Dirjen Bimas Hindu Prof. I Nengah Duija di acara Pendampingan Percepatan Akreditasi Institusi PTKH, di Tangerang, Senin (28/10/2024).

TANGERANG, (BIMAS HINDU) – Dalam upaya meningkatkan kualitas Pendidikan Tinggi Keagamaan Hindu (PTKH), Direktorat Jenderal Bimbingan Masyarakat Hindu (Ditjen Bimas Hindu) Kementerian Agama menggandeng Badan Akreditasi Nasional Perguruan Tinggi (BAN-PT) menggelar kegiatan pendampingan percepatan akreditasi institusi.

Acara yang berlangsung di Tangerang, Banten, pada tanggal 28-30 Oktober 2024 ini dihadiri oleh perwakilan dari Ditjen Bimas Hindu, BAN-PT, serta sejumlah PTKH. Dalam kegiatan ini, para peserta mendapatkan bimbingan langsung dari narasumber ahli terkait persyaratan dan proses akreditasi yang baru.

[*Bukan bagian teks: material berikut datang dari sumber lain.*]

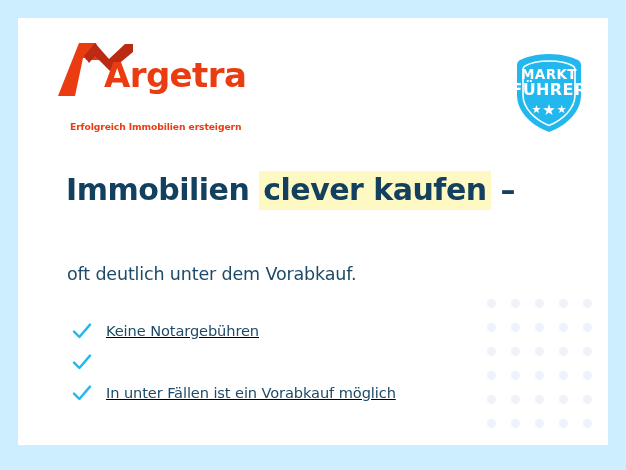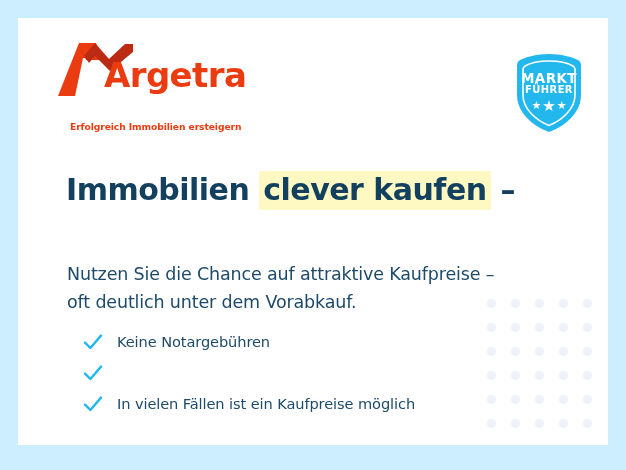"FÜHRER" .badge-line2 { font-size: 10px -> 16px }
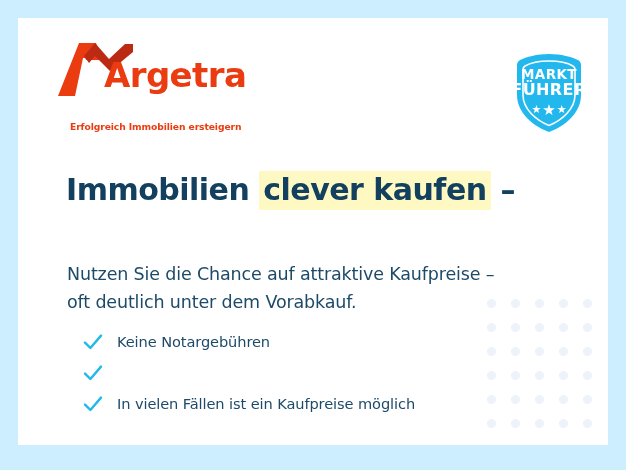"Nutzen Sie die Chance auf" span.sub-line { html: <span>Nutzen Sie die Chance auf attraktive Kaufpreise –</span> -> none }
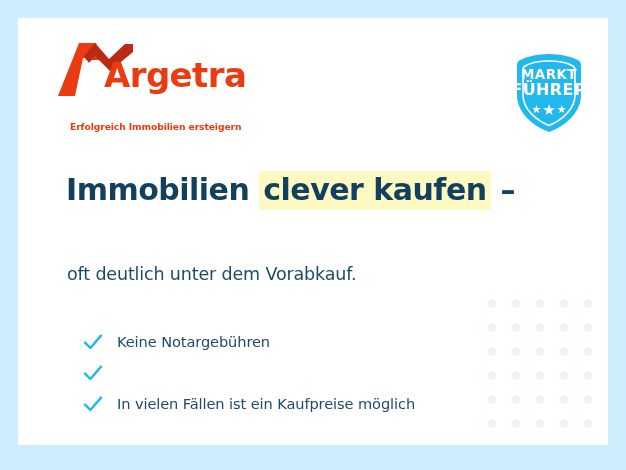"Keine Notargebühren" .bullets { margin: 12px -> 1px; text-decoration: none -> underline }
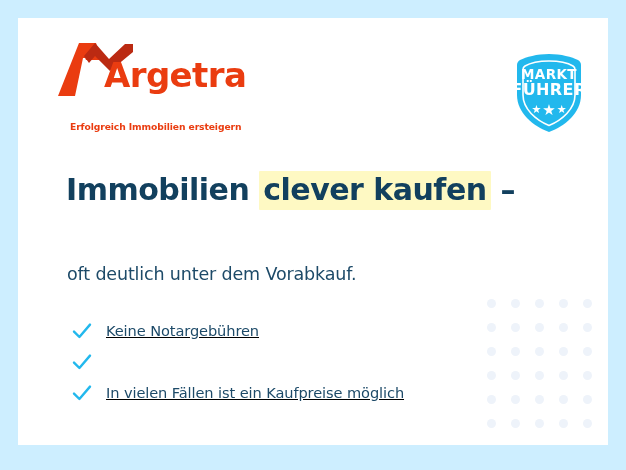"In vielen Fällen ist ein" span.bullet-label { text: vielen Fällen ist ein Kaufpreise -> unter Fällen ist ein Vorabkauf }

Direktur Pendidikan Hindu Trimo mengatakan Pendampingan Percepatan Akreditasi Institusi ini digelar menindaklanjuti terbitnya peraturan BAN-PT Nomor 11 Tahun 2023 tentang Kewajiban Mengajukan Akreditasi Bagi Perguruan Tinggi, dan Program Studi Yang Tidak Terakreditasi dan Belum Mengajukan Permohonan Akreditasi.

"Mengingat bahwa ada 3 Perguruan Tinggi Keagamaan Hindu yang belum terakreditasi institusinya, seperti STAH Lampung, STAH Santika Dharma Malang, dan STAH Bhatara Guru Kendari, maka Direktorat Jenderal Bimbingan Masyarakat Hindu menyelenggarakan pendampingan percepatan akreditasi institusi untuk 3 Perguruan Tinggi dimaksud," kata Trimo.

Dirjen Bimas Hindu, Prof. I Nengah Duija, dalam sambutannya menyampaikan pesan dari Menteri Pendidikan yang menekankan pentingnya mencapai akreditasi unggul dalam waktu 100 hari. "Perubahan kebijakan dalam sistem pendidikan tinggi menuntut kita untuk lebih kreatif dan inovatif," ujar Prof. Duija.

Salah satu tantangan yang dihadapi perguruan tinggi adalah sinkronisasi regulasi antara Kementerian PAN-RB dan BKN. Prof. Duija berharap agar pemerintah dapat segera memperbaiki ketidaksesuaian kebijakan tersebut.

Sementara itu, Direktur Dewan Eksekutif BAN-PT Prof. Ari Purbayanto menegaskan bahwa akreditasi perguruan tinggi harus diselesaikan tahun ini. "Tidak ada lagi toleransi bagi perguruan tinggi yang belum terakreditasi," tegasnya. 

Adapun BAN-PT telah menetapkan standar akreditasi baru yang lebih ketat, yaitu "Unggul", "Baik Sekali", dan "Baik".

Dengan pendampingan intensif dari BAN-PT, diharapkan PTKH dapat memenuhi target akreditasi yang telah ditetapkan. Hal ini akan meningkatkan kualitas lulusan dan daya saing perguruan tinggi di tingkat nasional maupun internasional.